[[ Information supplied, beginning ]]
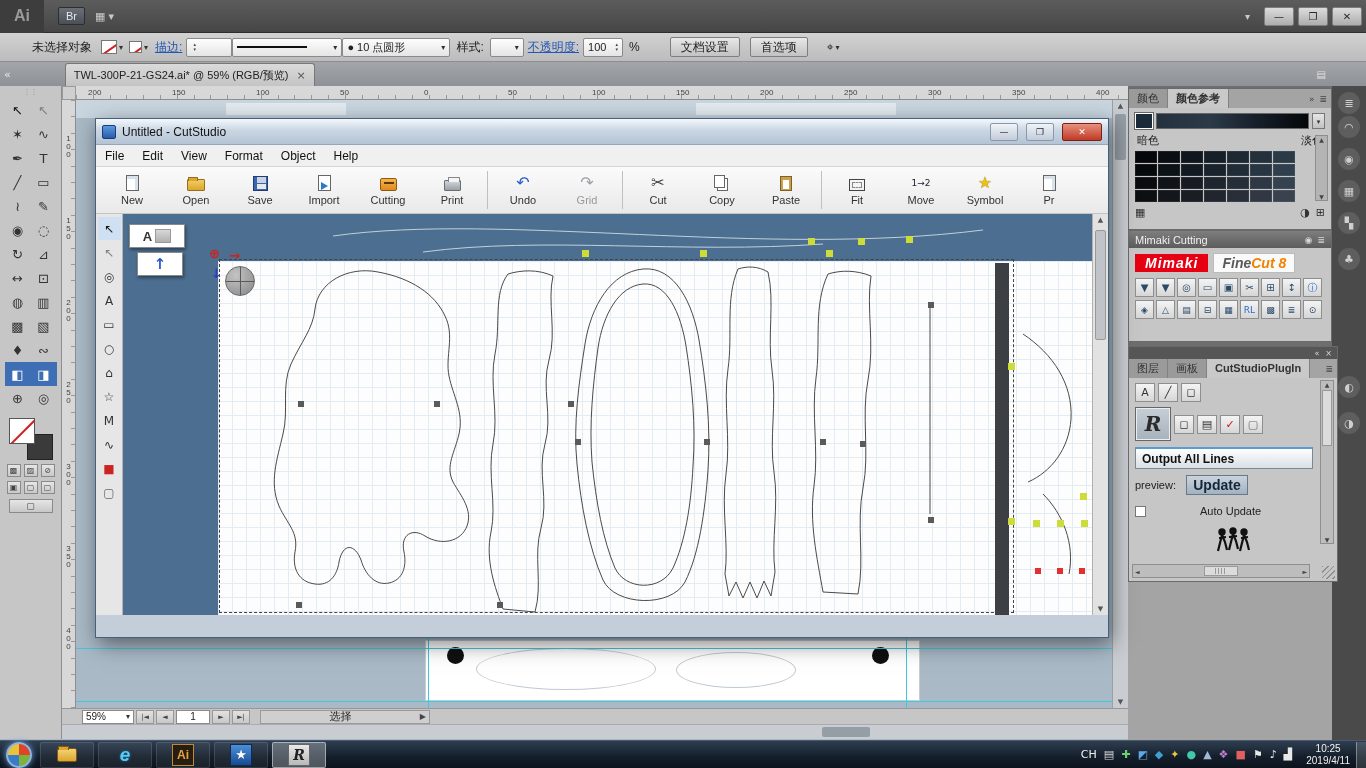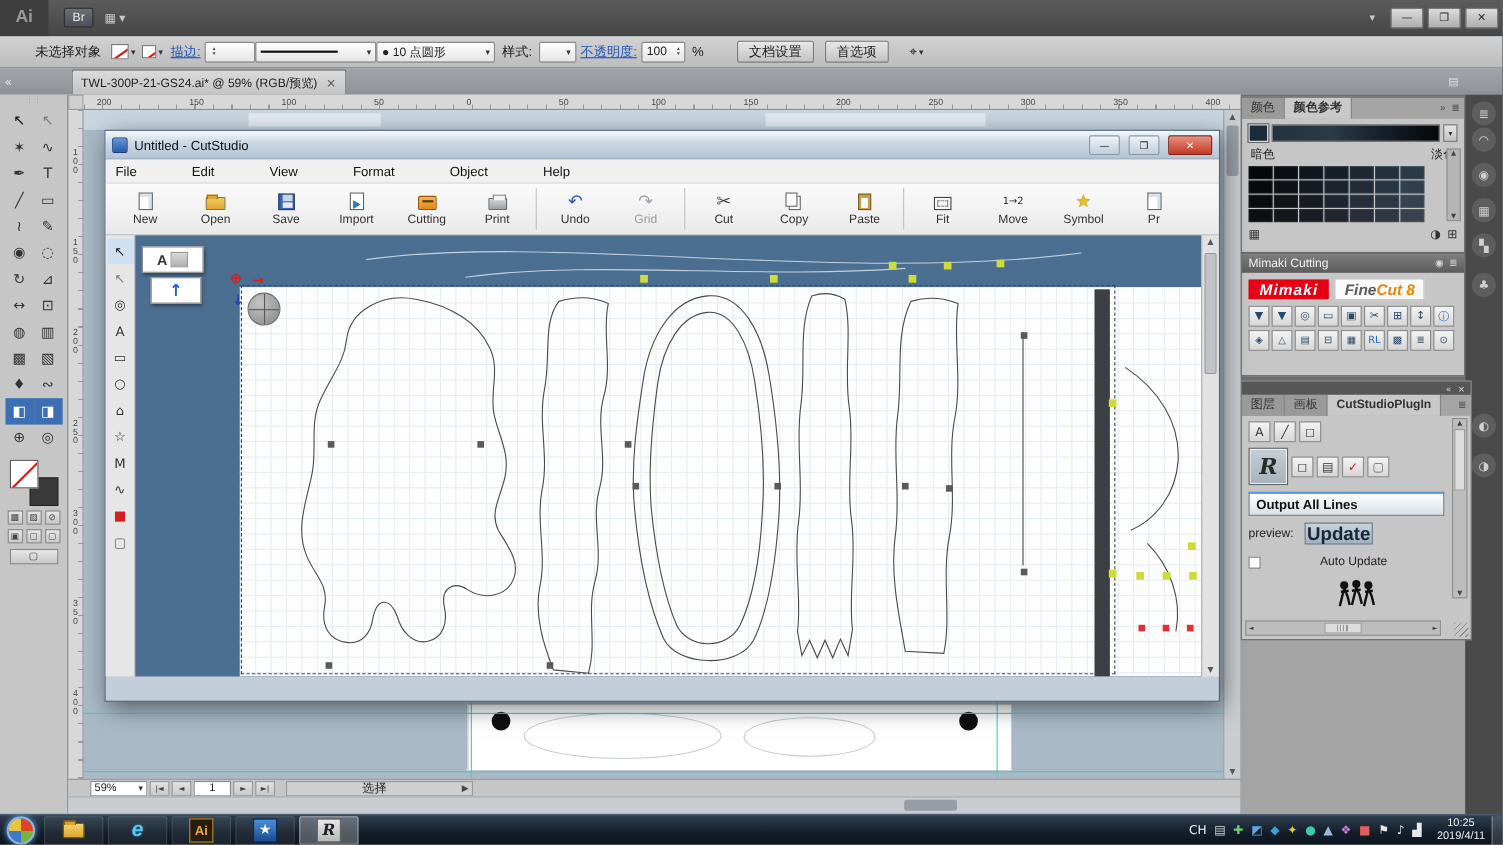--- a/index.html
+++ b/index.html
@@ -81,7 +81,7 @@
   .cs-title{font-size:12px;color:#111;flex:1;}
   .cs-wbtn{width:28px;height:18px;background:linear-gradient(#F0F4F8,#C2CCD8);border:1px solid #8A99AA;border-radius:2px;font-size:9px;color:#223;text-align:center;line-height:16px;margin-left:2px;}
   .cs-wbtn.close{width:40px;background:linear-gradient(#E8907E,#C03A26);border-color:#7E2012;color:#FFF;}
-  .cs-menubar{height:22px;background:#F0F0F0;border-bottom:1px solid #D4D4D4;display:flex;align-items:center;gap:32px;}
+  .cs-menubar{height:22px;background:#F0F0F0;border-bottom:1px solid #D4D4D4;display:flex;align-items:center;}
   .cs-menu-item{padding:0 9px;font-size:12px;color:#111;}
   .cs-toolbar{height:47px;background:linear-gradient(#FBFBFB,#E9E9E9);border-bottom:1px solid #C4C4C4;display:flex;align-items:center;padding-left:4px;overflow:hidden;}
   .csb{width:64px;height:43px;display:flex;flex-direction:column;align-items:center;justify-content:center;gap:2px;flex:0 0 auto;}

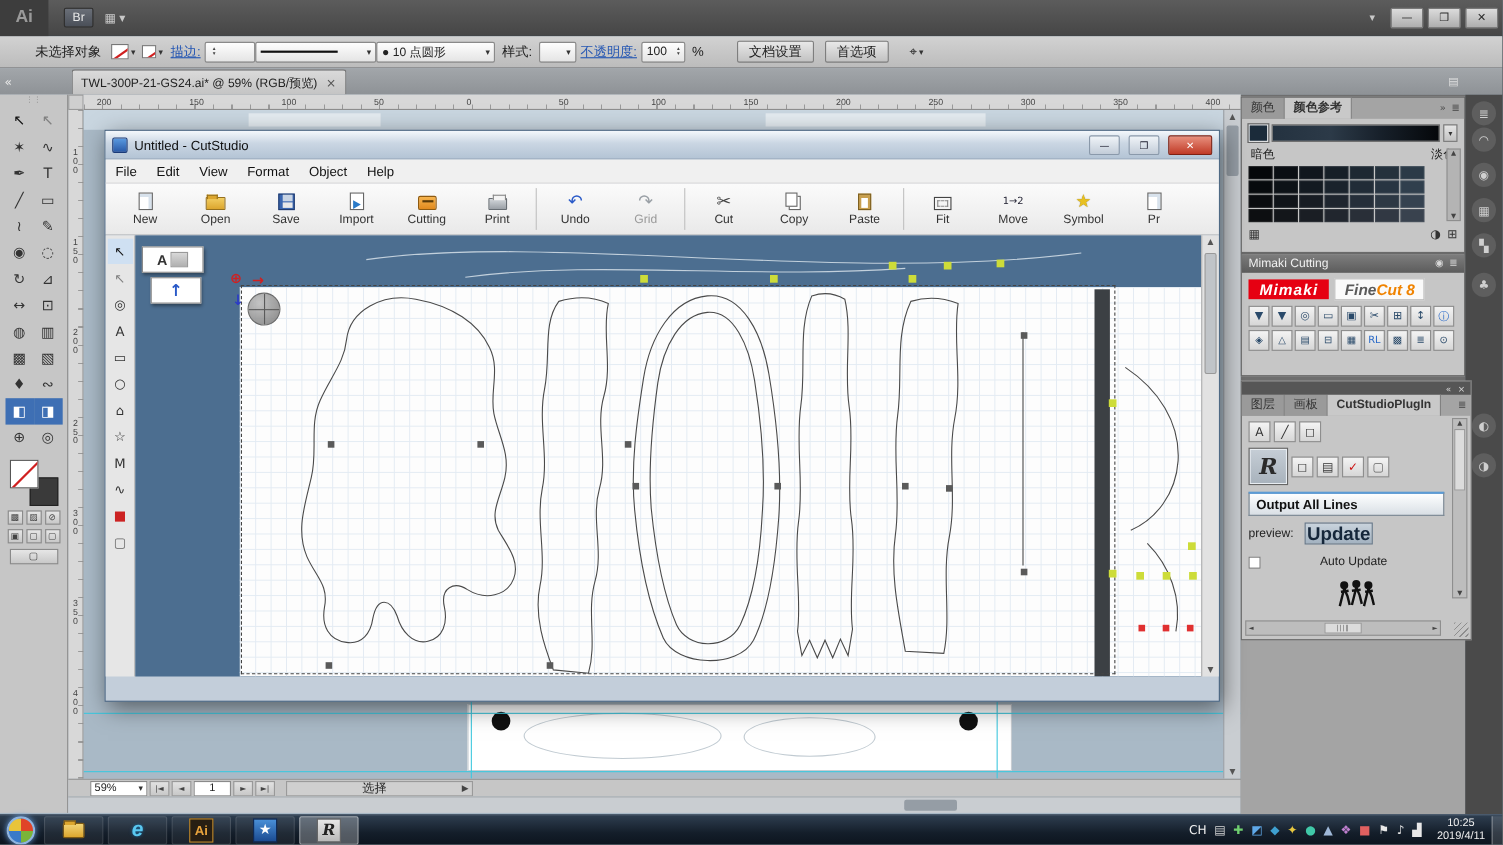--- a/index.html
+++ b/index.html
@@ -163,7 +163,7 @@
   .output-btn{display:block;width:178px;height:22px;margin:6px 6px 4px;background:linear-gradient(#FDFEFF,#D9DFE5);border:1px solid #7A8894;border-top:2px solid #5B9BD5;font-weight:bold;font-size:12px;color:#111;text-align:left;padding-left:6px;}
   .preview-row{display:flex;align-items:center;gap:10px;margin:6px 6px;}
   .preview-lbl{font-size:11px;color:#222;}
-  .update-btn{width:62px;height:20px;background:linear-gradient(#C9D3DD,#A3B2C0);border:1px solid #66788A;font-size:17px;font-weight:bold;color:#15263A;}
+  .update-btn{width:62px;height:20px;background:linear-gradient(#C9D3DD,#A3B2C0);border:1px solid #66788A;font-size:14px;font-weight:bold;color:#15263A;}
   .auto-row{display:flex;align-items:center;gap:6px;margin:10px 6px;}
   .chk{width:11px;height:11px;background:#FFF;border:1px solid #777;}
   .auto-lbl{font-size:11px;color:#222;margin-left:48px;}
[[ Information supplied, end ]]
**Task prompt**.
All lines from the one containing "-163,7 +163,7 @@" to the last line above should be reproduced exactly, and no other lines should be given.

**Output of the exercise**.
@@ -163,7 +163,7 @@
   .output-btn{display:block;width:178px;height:22px;margin:6px 6px 4px;background:linear-gradient(#FDFEFF,#D9DFE5);border:1px solid #7A8894;border-top:2px solid #5B9BD5;font-weight:bold;font-size:12px;color:#111;text-align:left;padding-left:6px;}
   .preview-row{display:flex;align-items:center;gap:10px;margin:6px 6px;}
   .preview-lbl{font-size:11px;color:#222;}
-  .update-btn{width:62px;height:20px;background:linear-gradient(#C9D3DD,#A3B2C0);border:1px solid #66788A;font-size:17px;font-weight:bold;color:#15263A;}
+  .update-btn{width:62px;height:20px;background:linear-gradient(#C9D3DD,#A3B2C0);border:1px solid #66788A;font-size:14px;font-weight:bold;color:#15263A;}
   .auto-row{display:flex;align-items:center;gap:6px;margin:10px 6px;}
   .chk{width:11px;height:11px;background:#FFF;border:1px solid #777;}
   .auto-lbl{font-size:11px;color:#222;margin-left:48px;}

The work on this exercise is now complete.